This is the approved revision of this page, as well as being the most recent.
- Many authorities say that nowadays the obligation to pray Arvit/Mariv is the same as the obligation for Shacharit and Mincha, while other authorities hold that the obligation of Arvit/Mariv was always an obligation but relative to Shacharit and Mincha there are some leniencies (as to be discussed in other halachas). See footnote. 
Time for Mariv
See When is the earliest and latest time to pray? page.
Eating before Maariv
See the Eating before Davening#Arvit page.
Order of Maariv
- The minhag is to say VeHu Rachum before Maariv. 
- After one answers Barchu with Kavana that one is going to daven maariv now it’s forbidden to talk with others because it’s considered as if one begun the Brachot of Kriyat Shema.  However, it is permitted to answer amen or look into a sefer to learn without enunciating the words.
- Of the 4 Brachot Kriyat Shema only the first one begins with Baruch the rest don’t begin with Baruch because they are considered connected to the previous brachot (Bracha HaSamucha LeChevarta). 
- Some have minhag to change Bracha of Gaal Yisrael to Melech Tzur Yisrael however it’s preferable not to change the Bracha. 
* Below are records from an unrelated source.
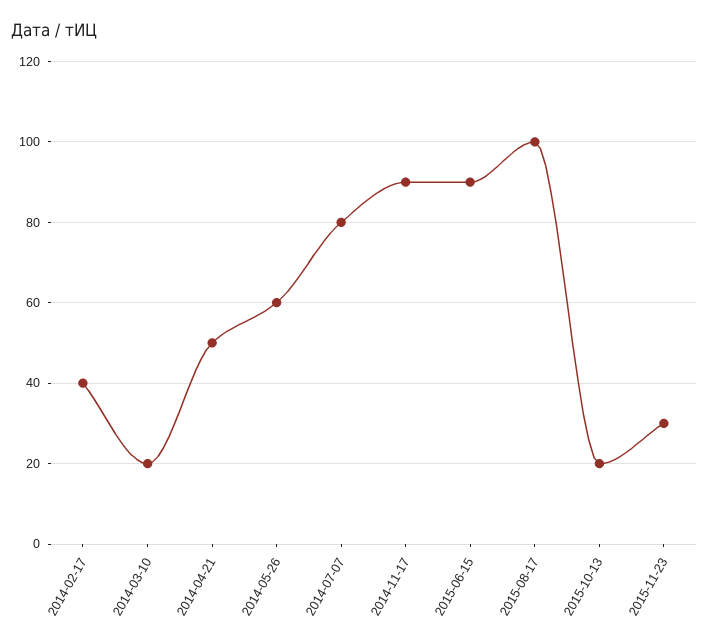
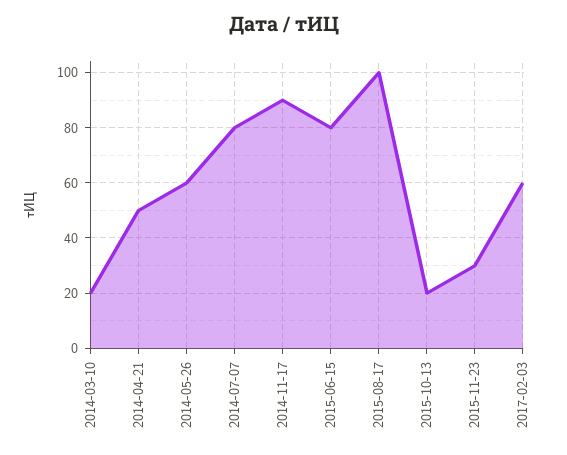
2014-02-17: 40 -> none
2015-06-15: 90 -> 80
2017-02-03: none -> 60

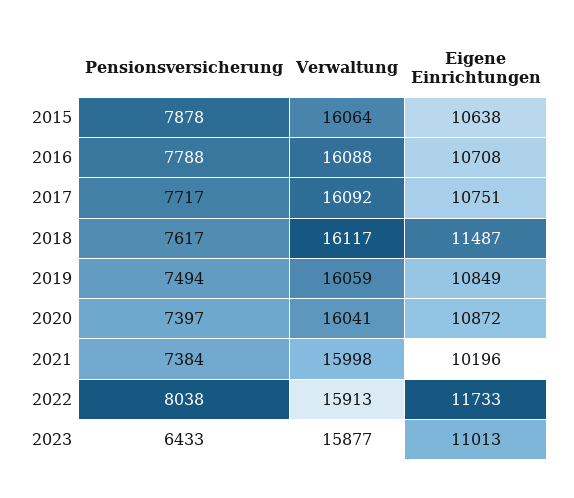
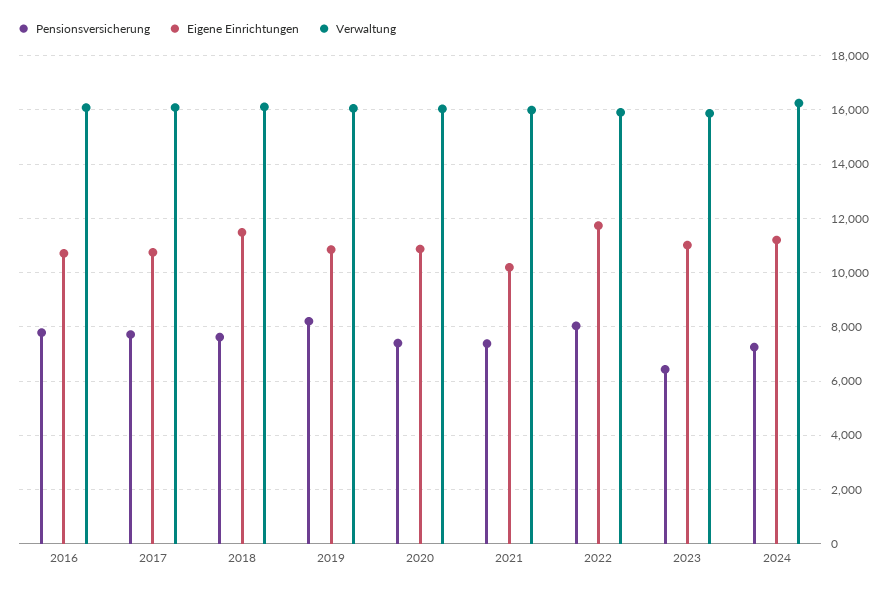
Pensionsversicherung, 2015: 7878 -> none
Verwaltung, 2015: 16064 -> none
Eigene Einrichtungen, 2015: 10638 -> none
Pensionsversicherung, 2019: 7494 -> 8250
Pensionsversicherung, 2024: none -> 7250
Eigene Einrichtungen, 2024: none -> 11250
Verwaltung, 2024: none -> 16250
- It’s forbidden to interrupt (with speech) between Gaal Yisrael and starting Shmoneh Esrei just like in Shacharit. However, by Maariv it’s permissible to announce Rosh Chodesh or Yaaleh VeYavo between Kaddish and Maariv (which would be forbidden by Shacharit). 
- After the amidah at the evening maariv service, one should wait until the chazan reaches Titkabel in kaddish before taking three steps forward. However, if this would involve a long wait then one may step forward after waiting the time it takes to walk four amot (about seven feet). 
- If one concludes Shomer Amo Yisrael LeAd together with the Shalich Tzibbur one should answer Amen. 
- Hashkiveinu has different endings for Shabbat/holidays and weekdays. One who uses the wrong ending for that particular day has fulfilled the obligation and need not repeat the blessing. 
Baruch Hashem Liolam
- The Ashkenazic Minhag outside Israel is to say Baruch Hashem LeOlam before Shmoneh Esrei of Mariv, however, in Israel the minhag is not to say these pesukim. If someone who lives outside Israel visits Israel he should not say these pesukim and make sure to lengthen his Kerias HaShema in order to finish Birchos Kerias Shema with the Tzibbur. If someone who lives in Israel temporarily leaves Israel he should not say these pesukim unless he is the Shaliach Tzibbur in which case he should. 
- Sephardim don't have the minhag to say Yiru Aynenu.
- The Ashkenazic minhag is to sit while saying Baruch Hashem LeOlam. 
Coming Late to Maariv
- If one comes late to Maariv and one is able to catch up to the tzibbur by Shmoneh Esrei if one skips Baruch Hashem LeOlam one should do so and skip Baruch Hashem LeOlam in order to say Shmoneh Esrei with the Tzibbur. After Shmoneh Esrei one should say Baruch Hashem LeOlam without a conclusion of the Bracha.
- However, if one came too late to catch up just start Shmoneh Esrei with the Tzibbur and say Shema with the Brachot after the last Barchu after Shmoneh Esrei. This is all true in a case where one can’t get another minyan afterwards, because if one is able to do so one should do that. 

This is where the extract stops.